Se disponía a marcharse cuando alguien llamó a la puerta. Sin esperar respuesta, una muchacha la abrió y entró. Era esbelta, tal vez demasiado delgada, y su rostro estaba tan marcado por la enfermedad y la desilusión que resultaba difícil discernir su edad, aunque Monk calculó que no tendría más de veinte años.

—Les ruego que perdonen mi interrupción —se disculpó.

Antes de que la joven hablara, Monk recordó algo con tanta fuerza y claridad que el presente se volvió invisible, y lady Stanhope y Arthur se convirtieron en meros borrones. Ya sabía de qué caso se trataba. Habían forzado y asesinado a una muchacha. Monk recordaba su flaco cuerpo destrozado y la ira, la confusión y la dolorosa impotencia que lo habían invadido. Ése era el motivo por el que había tratado con tanta dureza a sus subordinados e importunado a los testigos, y también la razón por la que había descargado todo su desprecio contra Runcorn.

Monk experimentaba aquellas emociones con la misma intensidad que entonces. Aunque eso no justificaba el trato que había dispensado a los demás ni cambiaba nada, al menos sí servía de explicación. Había tenido un motivo para conducirse así, lo había guiado una pasión que no tenía que ver con él. No era sólo una persona cruel, arrogante y ambiciosa, sino que también le afectaba el dolor ajeno.

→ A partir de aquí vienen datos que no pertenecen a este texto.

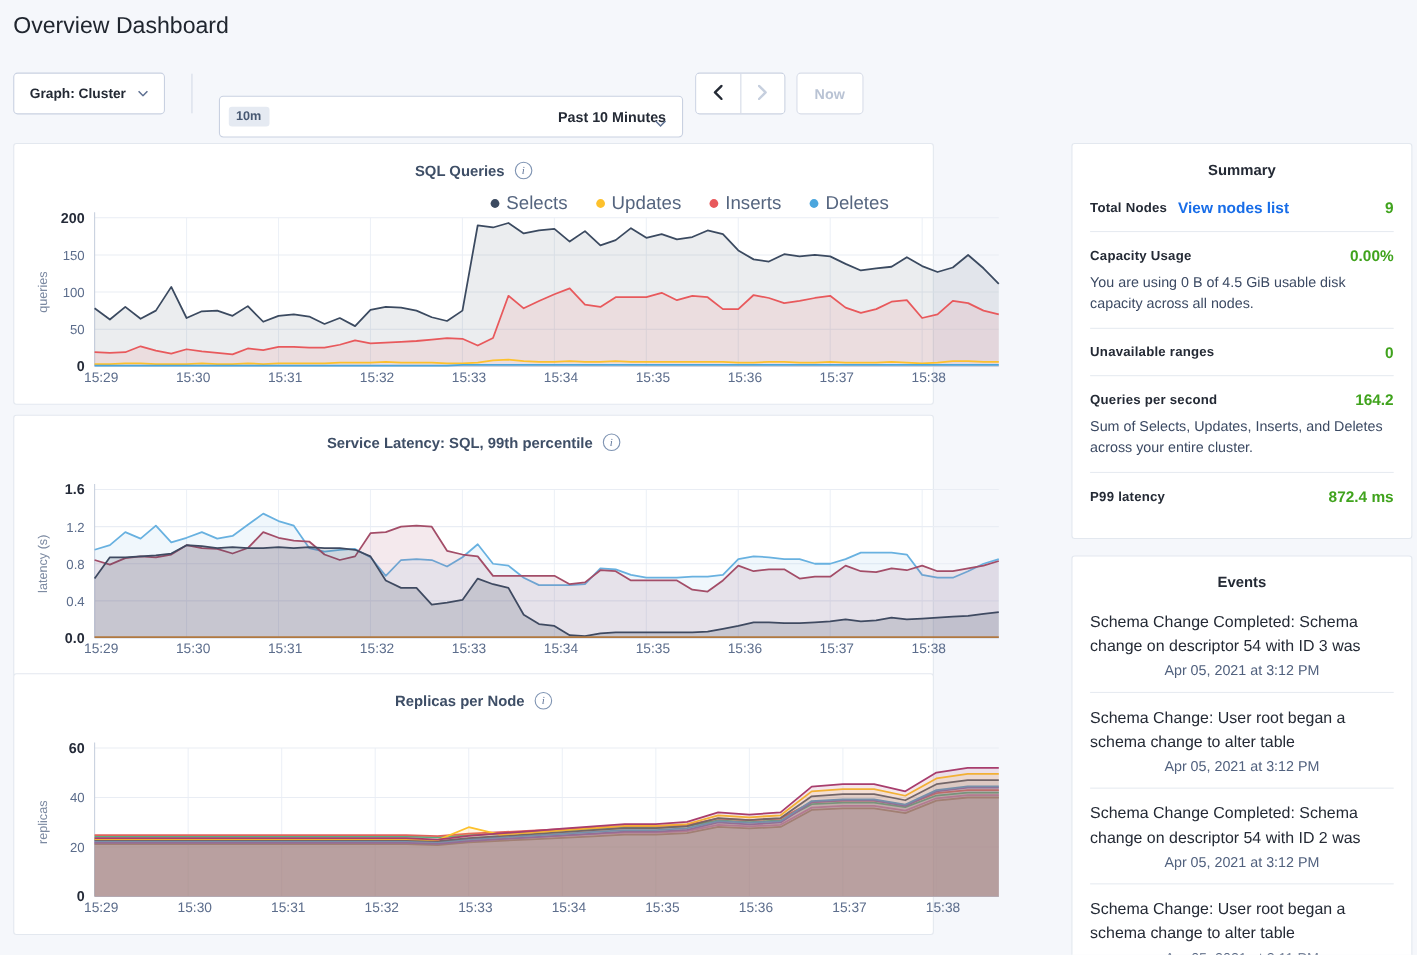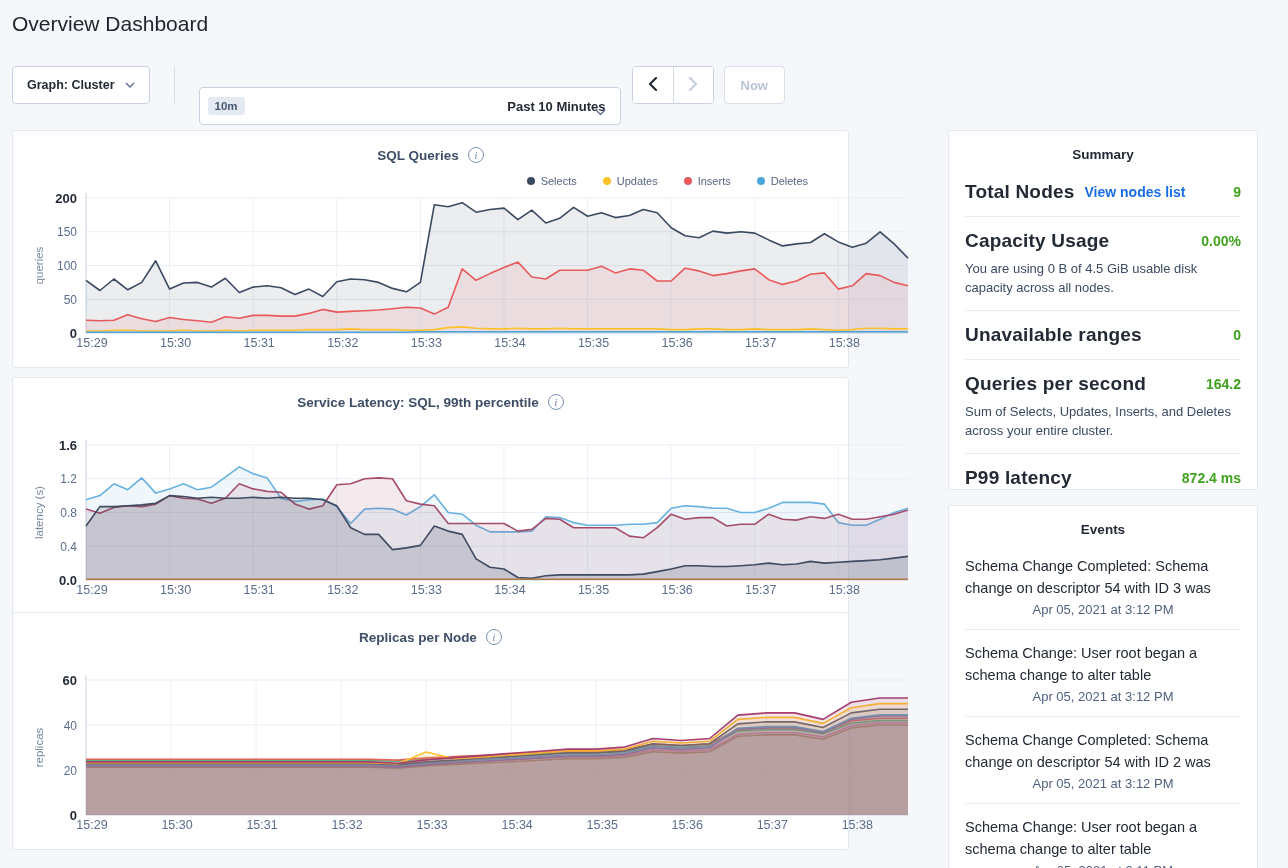"Summary" .side-card { left: 948px -> 974px }
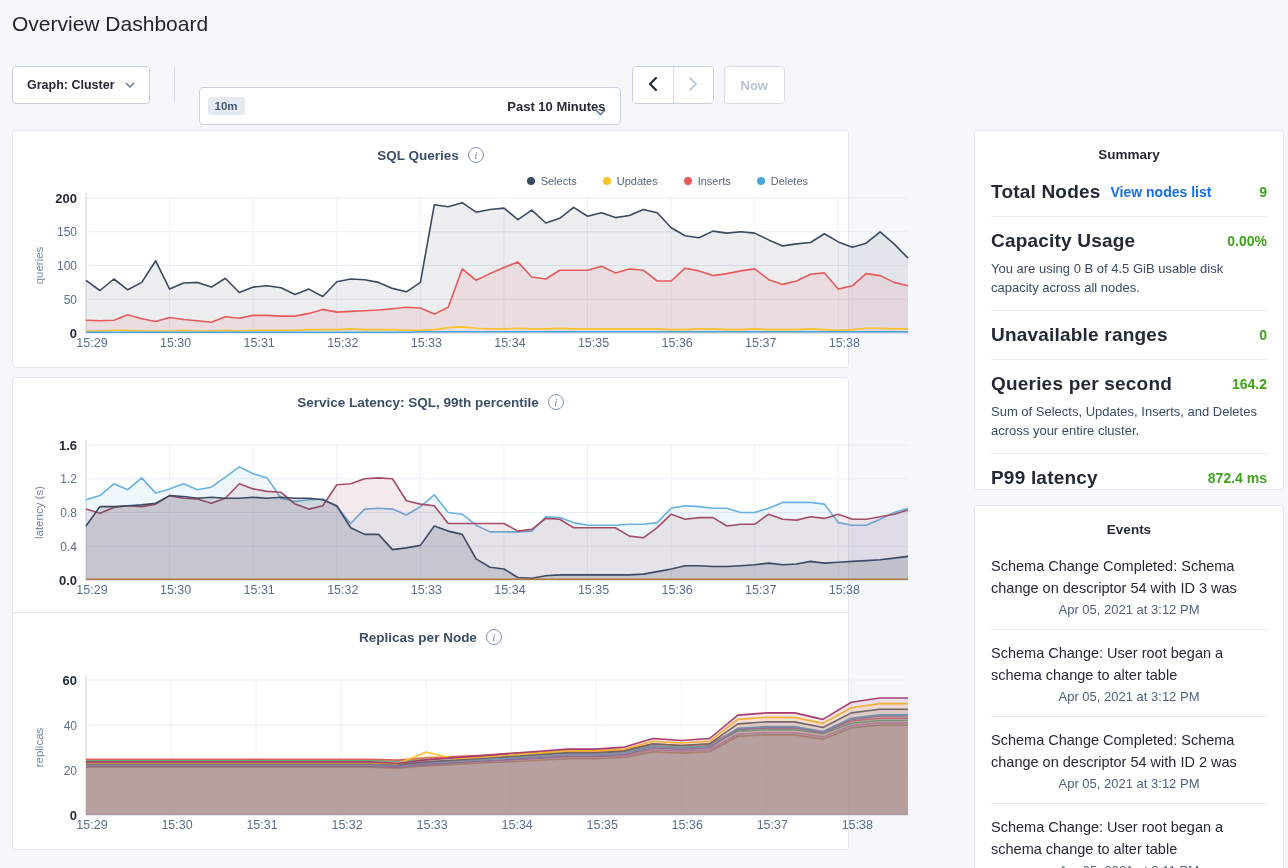"Selects" .legend-item { font-size: 11px -> 17px }
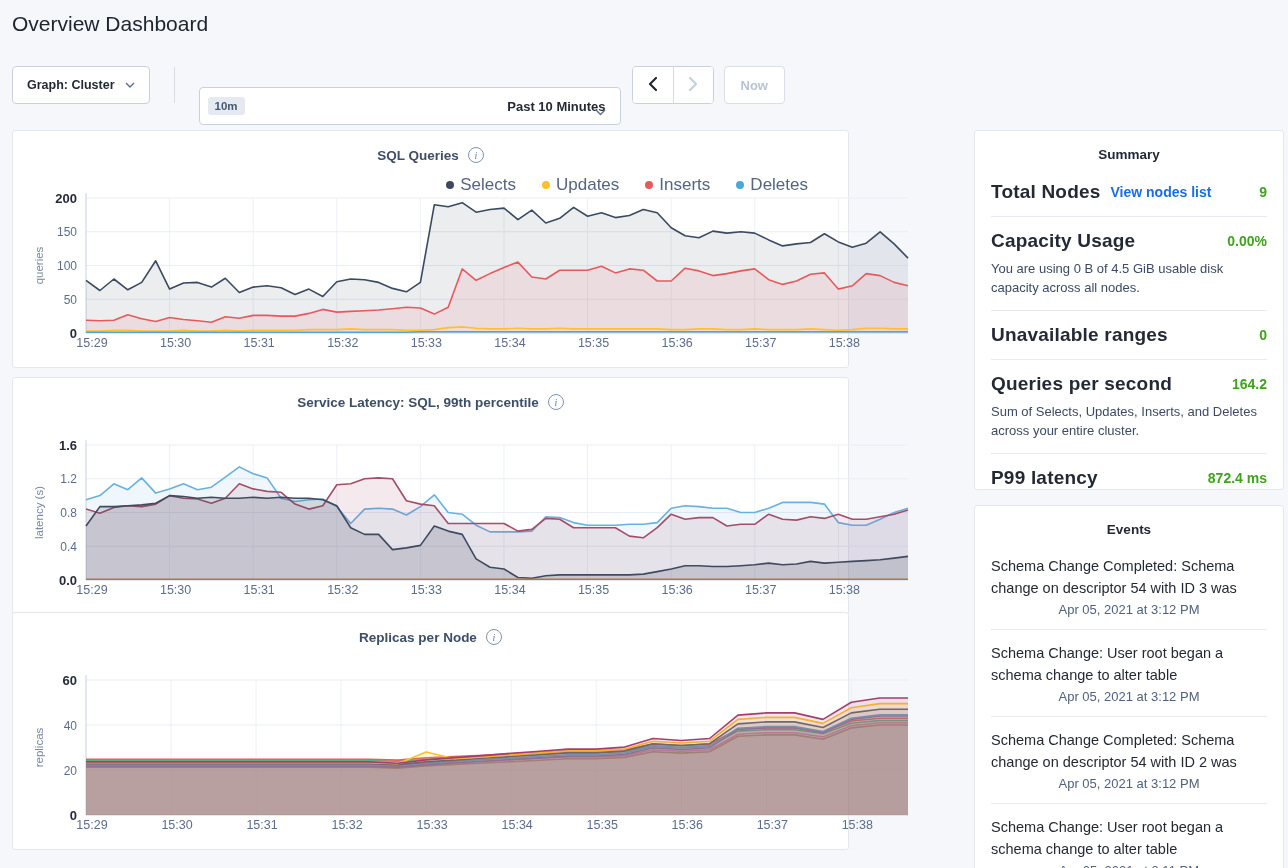"Total Nodes" .sum-label { font-size: 19px -> 12px }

Sonrió con alivio a pesar de las náuseas que sentía.

—¿Señor Monk? —preguntó lady Stanhope con inquietud.

—Sí, señora. ¿Qué me estaba diciendo?

—¿Piensa que podrá ayudar a mi esposo, señor Monk?

—Sí —contestó él con determinación—; le prometo que haré todo lo que esté en mi mano.

—Gracias. Yo… nosotros… le estamos muy agradecidos. —Apretó aún más la mano de Arthur—. Todos le agradecemos su esfuerzo para demostrar la inocencia de mi esposo.